Maximus5 / ConEmu

Customizable Windows terminal with tabs, splits, quake-style, hotkeys and more
https://conemu.github.io/
BSD 3-Clause "New" or "Revised" License
8.58k stars 573 forks source link

WriteConsoleW used with ConEmu duplicates Chinese characters output #945

Open Nelson-numerical-software opened 7 years ago

Nelson-numerical-software commented 7 years ago

Versions

ConEmu build: 161023 x64 stable OS version: Windows 10 x64 (1607) Microsoft Windows [version 10.0.14959] cmd

Problem description

WriteConsoleW duplicates chinese characters

Steps to reproduce

Actual results

Output: Traditional Chinese 漢漢字字

Expected results

Original string: Traditional Chinese 漢字

Additional files

build this code with VS 2015 C++:

include

include

int main() { std::wstring msg = L"Traditional Chinese 漢字"; HANDLE consoleHandle = GetStdHandle(STD_OUTPUT_HANDLE); WriteConsoleW(consoleHandle, msg.c_str(), msg.size(), NULL, NULL); return 0; }

Maximus5 commented 7 years ago

1) Why do you talk about the WriteConsoleW? Have you checked the result in the RealConsole by Ctrl-Win-Alt-Space?

2) Please run from ConEmu's prompt ConEmuC -checkunicode and show result here.

Nelson-numerical-software commented 7 years ago

1] It seems that it is also a bug of Windows 10 insiders 14959, 14965 With a Windows 10 stable version 1607 and same version of ConEmu 161023, it works .

2] Please notice duplicated characters 中中文文

ConEmuC -checkunicode ConEmu 161022 x86 OS Version: 10.0.14965 (2:) SM_IMMENABLED=1, SM_DBCSENABLED=0, ACP=1252, OEMCP=850 ConHWND=0x00090634, Class="ConsoleWindowClass" Console font info: 0, {3x5}, 54, 400, "Lucida Console" Handles: In=x8 (Mode=x1F7) Out=xC (x3) Err=x10 (x3) Buffer={131,1000} Window={0,0}-{130,35} MaxSize={131,166} Cursor: Pos={0,9} Size=25% Visible ConsoleCP=850, ConsoleOutputCP=850 CP850: Max=1 Def=x3F,x00 UDef=x3F Lead=x00,x00,x00,x00,x00,x00,x00,x00,x00,x00,x00,x00 Name="850 (OEM - latin multilingue I)"

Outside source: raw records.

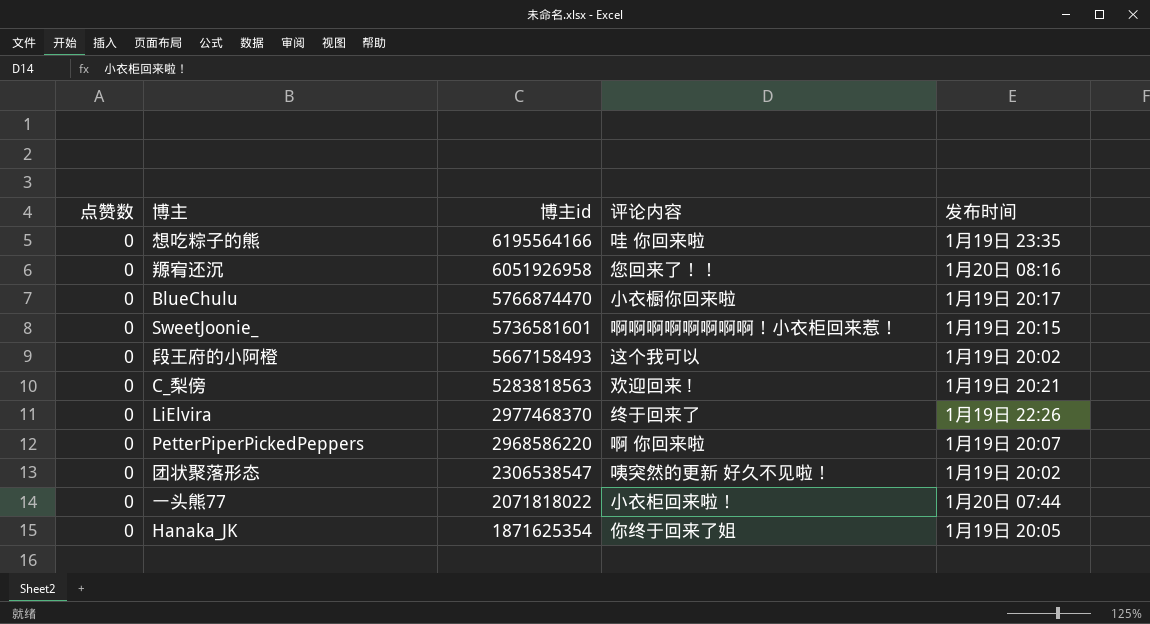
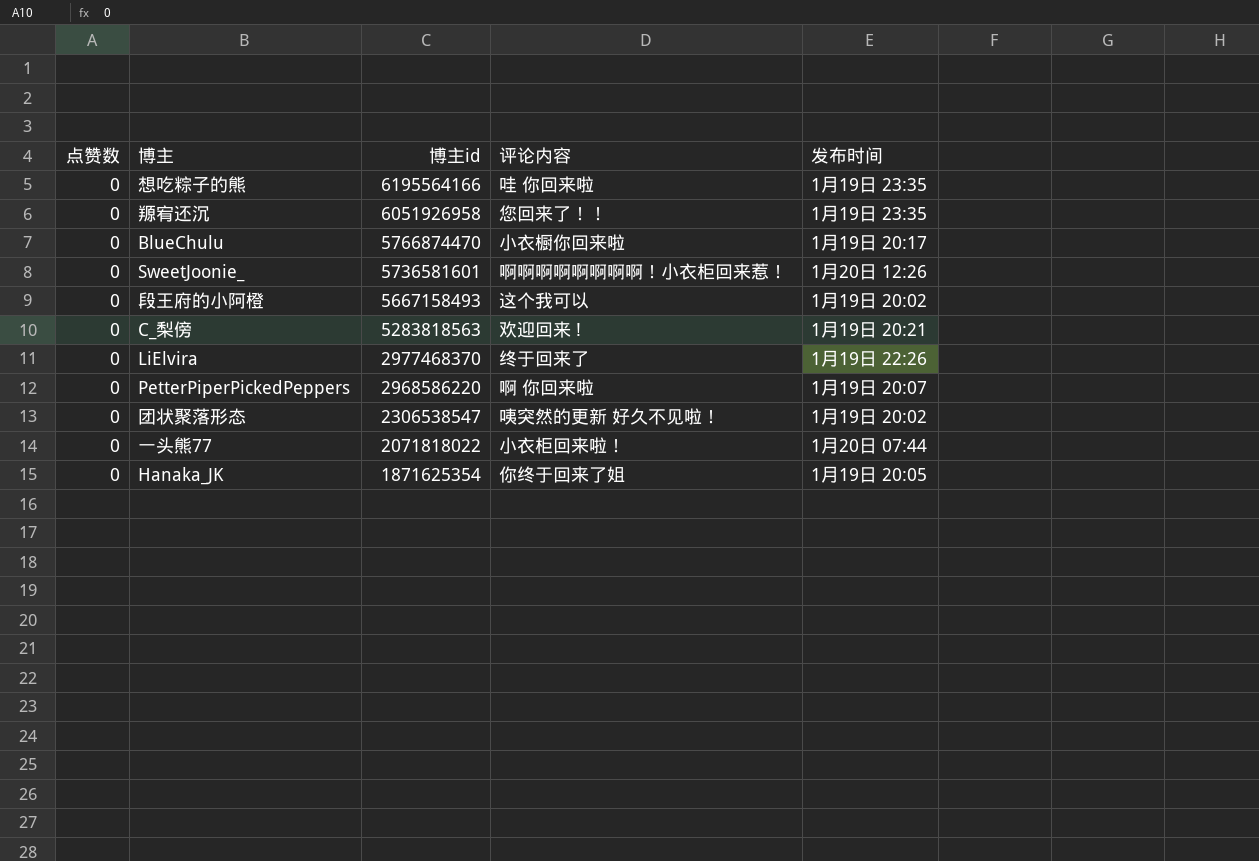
羱宥还沉 | 发布时间: 1月20日 08:16 -> 1月19日 23:35
SweetJoonie_ | 发布时间: 1月19日 20:15 -> 1月20日 12:26

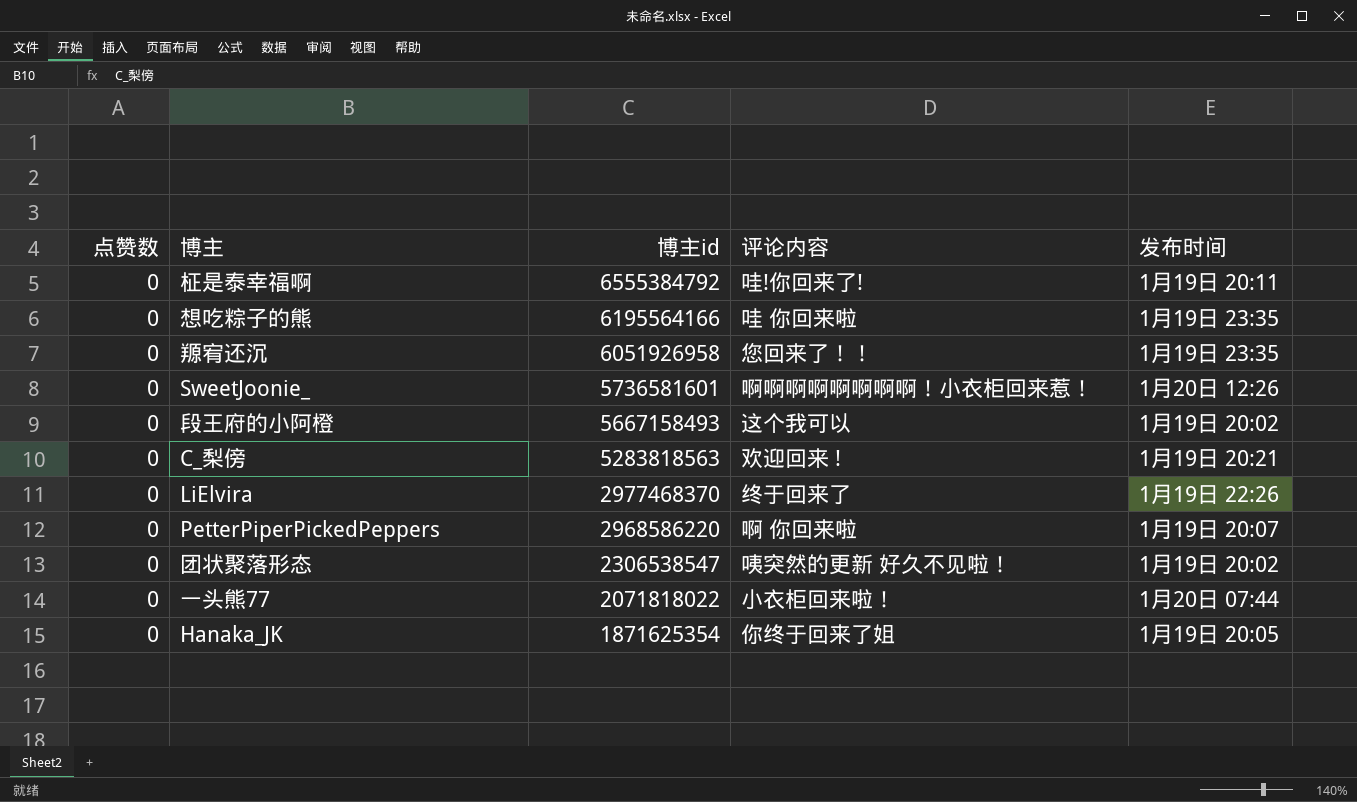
row BlueChulu: 0 | 5766874470 | 小衣橱你回来啦 | 1月19日 20:17 -> none
row 柾是泰幸福啊: none -> 0 | 6555384792 | 哇!你回来了! | 1月19日 20:11

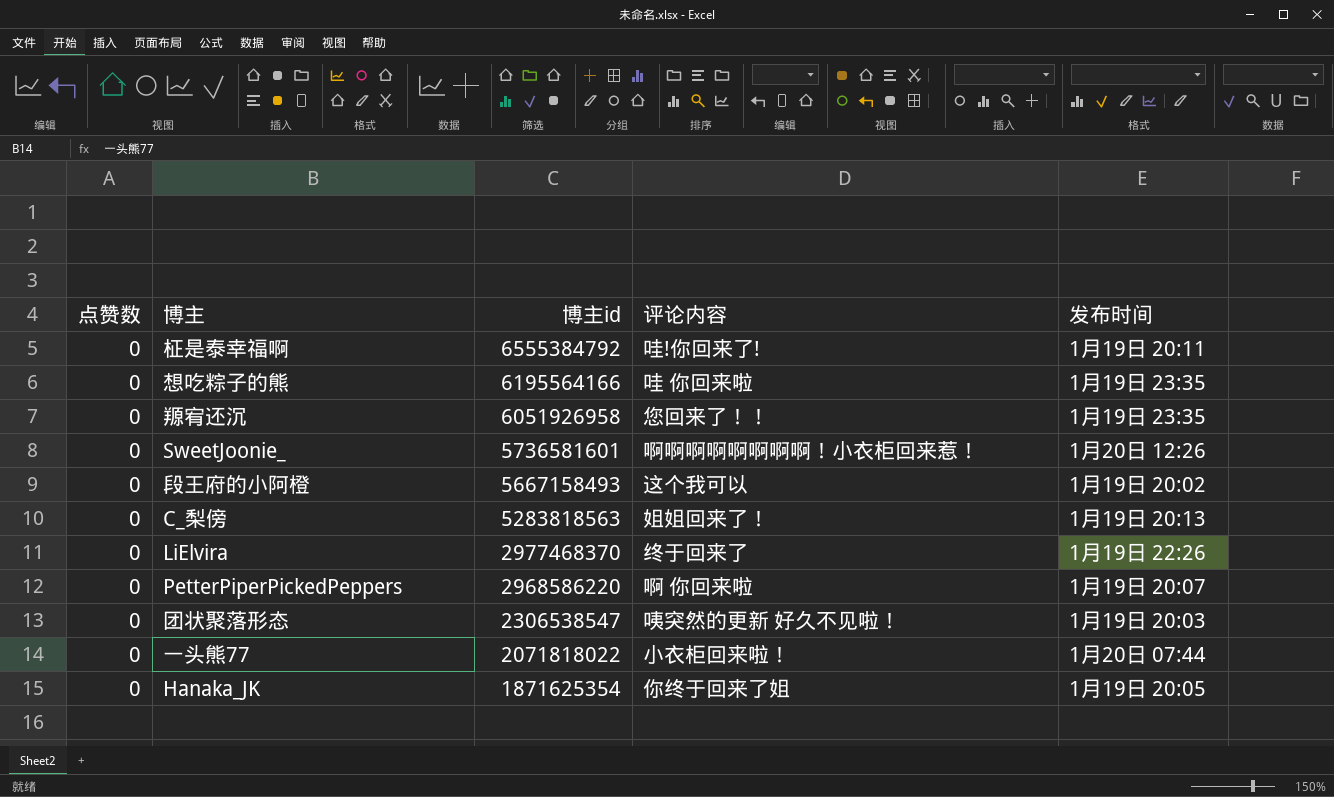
C_梨傍 | 评论内容: 欢迎回来 ! -> 姐姐回来了！
C_梨傍 | 发布时间: 1月19日 20:21 -> 1月19日 20:13
团状聚落形态 | 发布时间: 1月19日 20:02 -> 1月19日 20:03

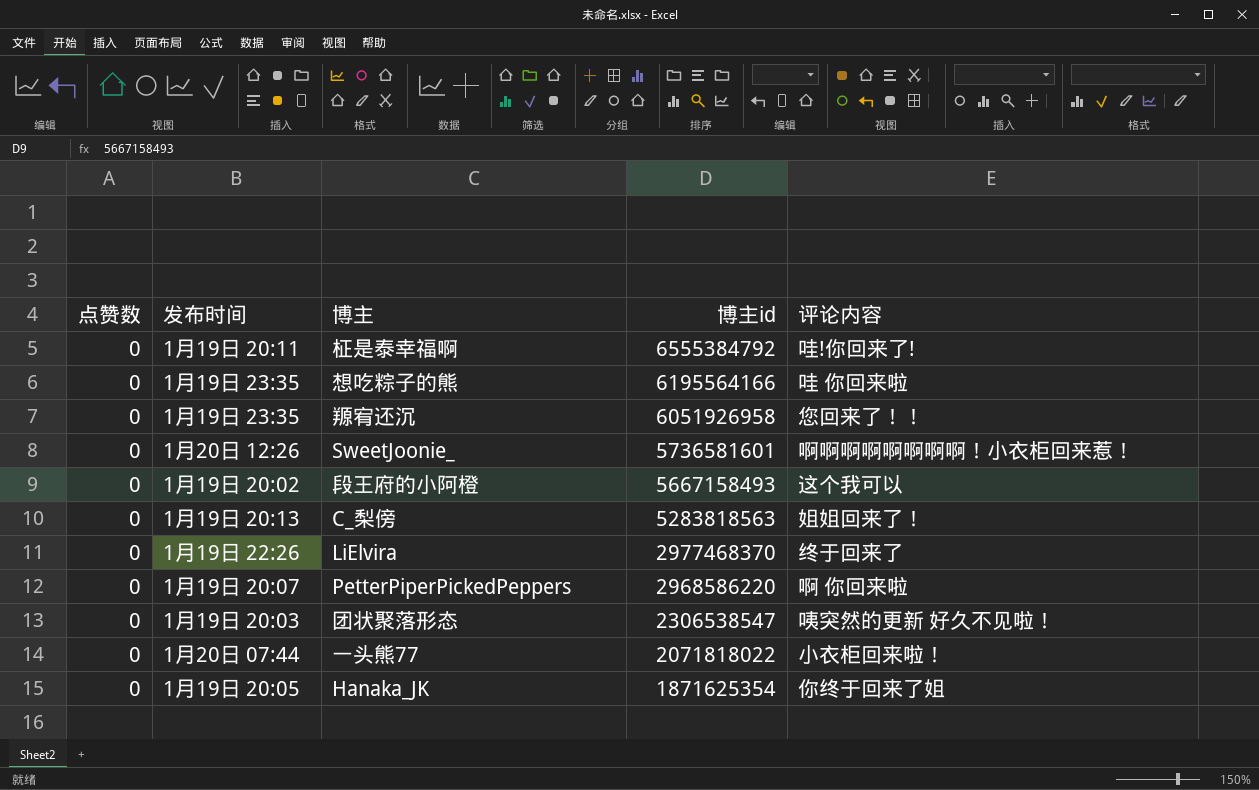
column 发布时间 | position: 5 -> 2

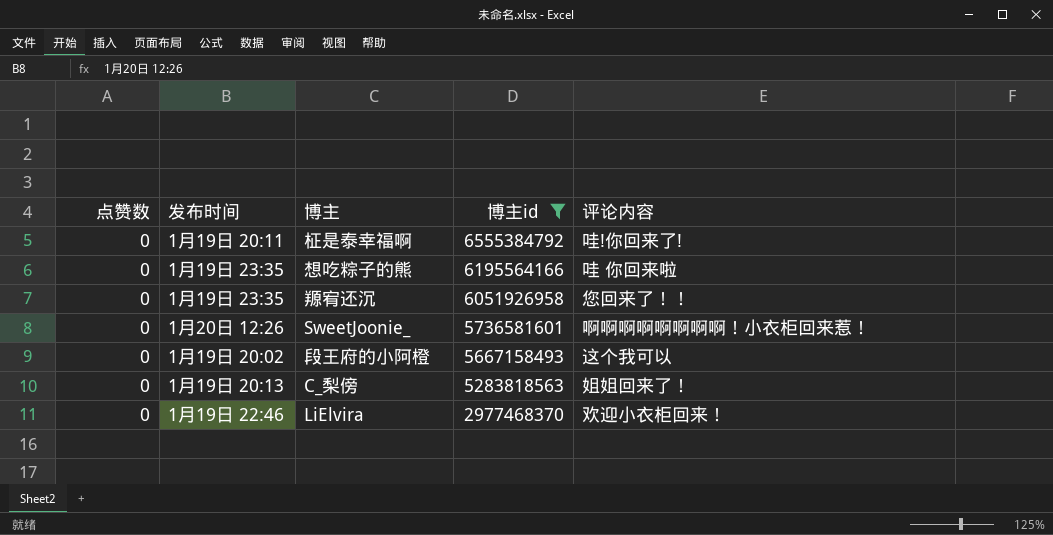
filter: none -> 博主id >= 2977468370
LiElvira | 发布时间: 1月19日 22:26 -> 1月19日 22:46
LiElvira | 评论内容: 终于回来了 -> 欢迎小衣柜回来！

123456789也也不不是是可可运运行行的的程程序序112233445566778899 Normal Reverse x7 x4007 Normal:x7 Reverse:x4007

Check AÀÀΑΑ╬╬豈豈AAꊠꊠ黠黠だだ➀ጀะڰЯ09 Text: AÀÀΑΑ╬╬豈豈AAꊠꊠ黠黠だだ➀ጀะڰЯ09 Read: A:x7 ÀÀ:x107 ΑΑ:x207 ╬╬:x107 豈豈:x207 AA:x107 ꊠꊠ:x207 黠黠:x107 だだ:x207 ➀:x107 ጀ:x207 ะ:x107 ڰ:x207 Я:x107 0:x207 9:x107 Blck: A:x7 ÀÀ:x107 ÀÀ:x207 ΑΑ:x107 ΑΑ:x207 ╬╬:x107 ╬╬:x207 豈豈:x107 豈豈:x207 AA:x107 AA:x207 ꊠꊠ:x107 ꊠꊠ:x207 黠黠:x107 黠黠:x207 だだ:x107 Info: 0,1,1,16,1,1,24,1

╔══════════════════════════════════════════════════════════════════════════════════════════════════════════════════════════════╦╦══ ════════════════════════════════════════════════════════════════════════════════════════════════════════════════════════════════╗║ 中中文文 ║中中 文文║╚══════════════════════════════════════════════════════════════════════════════════════════════════════════════════════════════ ╩╩════════════════════════════════════════════════════════════════════════════════════════════════════════════════════════════════ ══╝ Unicode check succeeded

Maximus5 commented 7 years ago

@miniksa Can you take a look at this? Reported already several times here.

miniksa commented 7 years ago

@Maximus5 I've filed it as MSFT:9751066 internally and assigned to myself. I'm currently in a deep thought on something else, so I'll probably get to it early next week. Thanks for the report.

miniksa commented 7 years ago

I see the issue. There appear to be duplicates coming out of ReadConsoleOutputW/A. I'm not sure what happened there. I'll have to keep investigating, but it looks like it will need a fix on our side once I figure it out.

Maximus5 commented 7 years ago

Perhaps this comes from changes in attributes processing. I noted some time ago (not sure where exactly) that new Windows build process high byte of console attributes "in proper and better way"... One of the most weird things in conhost is COMMON_LVB_LEADING_BYTE/COMMON_LVB_TRAILING_BYTE processing. It works differently on DBCS (Chenese/Japanese/...) Windows distros than on "European" distros. On DBCS systems, when certain CJK codepages are selected, each double-width glyph takes two (or more?) CHAR_INFOs (cells). That never happened on European distros, even if CJK support was installed and these codepages were selected in the console. I can't reproduce this issue on my test Win 10 boxes yet.

miniksa commented 7 years ago

FYI, I haven't forgotten about this investigation. We've just suddenly got slammed with e-mails and bugs from all sources and so getting to investigating this may take me significantly longer than I originally predicted. I will be back when I get a chance.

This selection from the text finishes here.